[Stored items from a collection]
═══
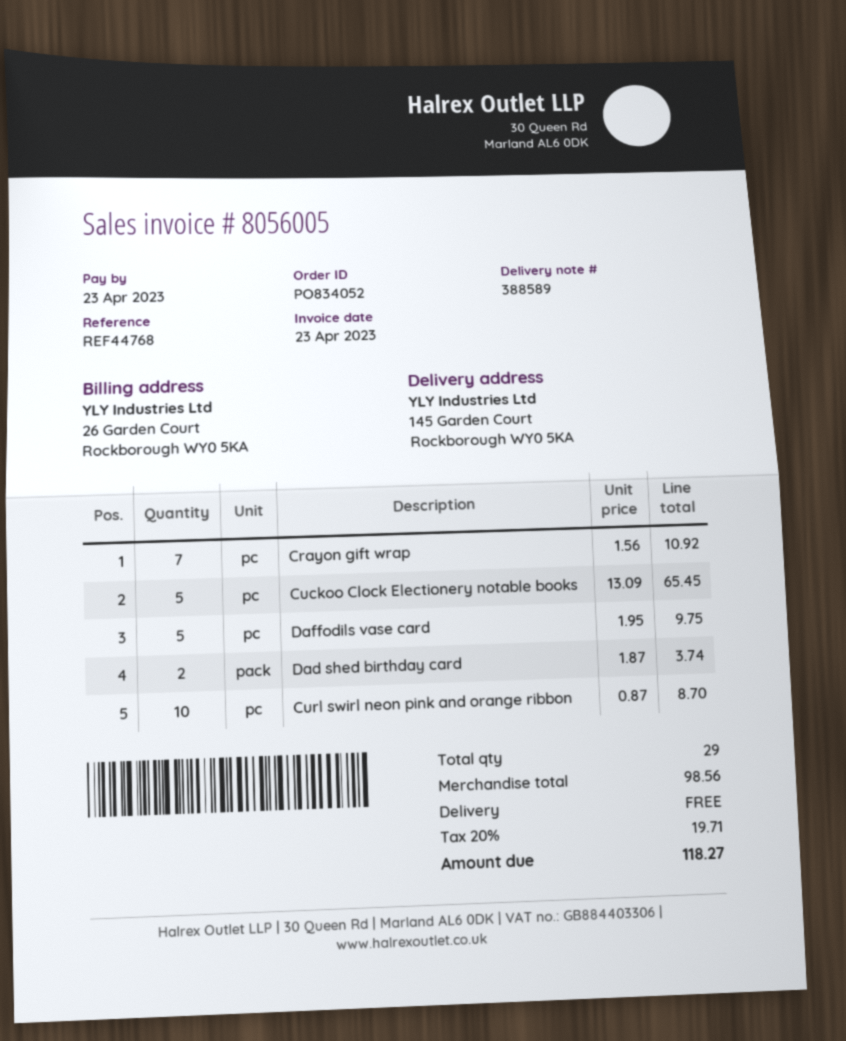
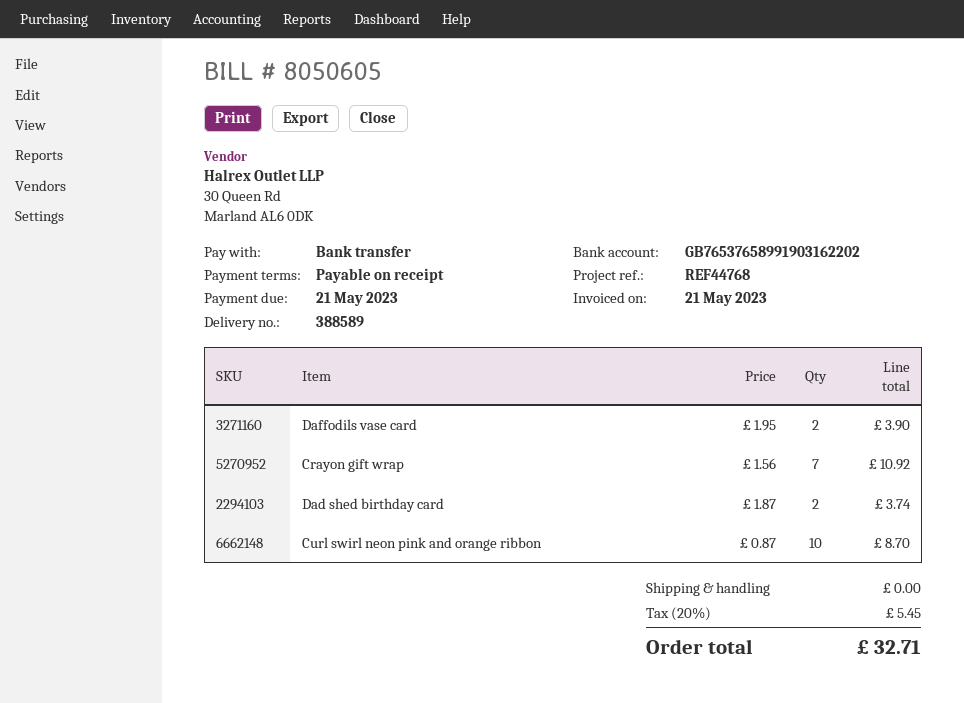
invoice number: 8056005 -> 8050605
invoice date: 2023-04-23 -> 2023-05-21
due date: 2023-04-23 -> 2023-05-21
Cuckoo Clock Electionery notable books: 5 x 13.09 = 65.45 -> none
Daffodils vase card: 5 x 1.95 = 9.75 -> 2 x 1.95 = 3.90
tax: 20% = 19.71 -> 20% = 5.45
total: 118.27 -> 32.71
═══
THE PROBLEM: Where does "invoice" occur in the data? Copy each line that has it.

ANSWER TO THE EXERCISE:
invoice number: 8056005 -> 8050605
invoice date: 2023-04-23 -> 2023-05-21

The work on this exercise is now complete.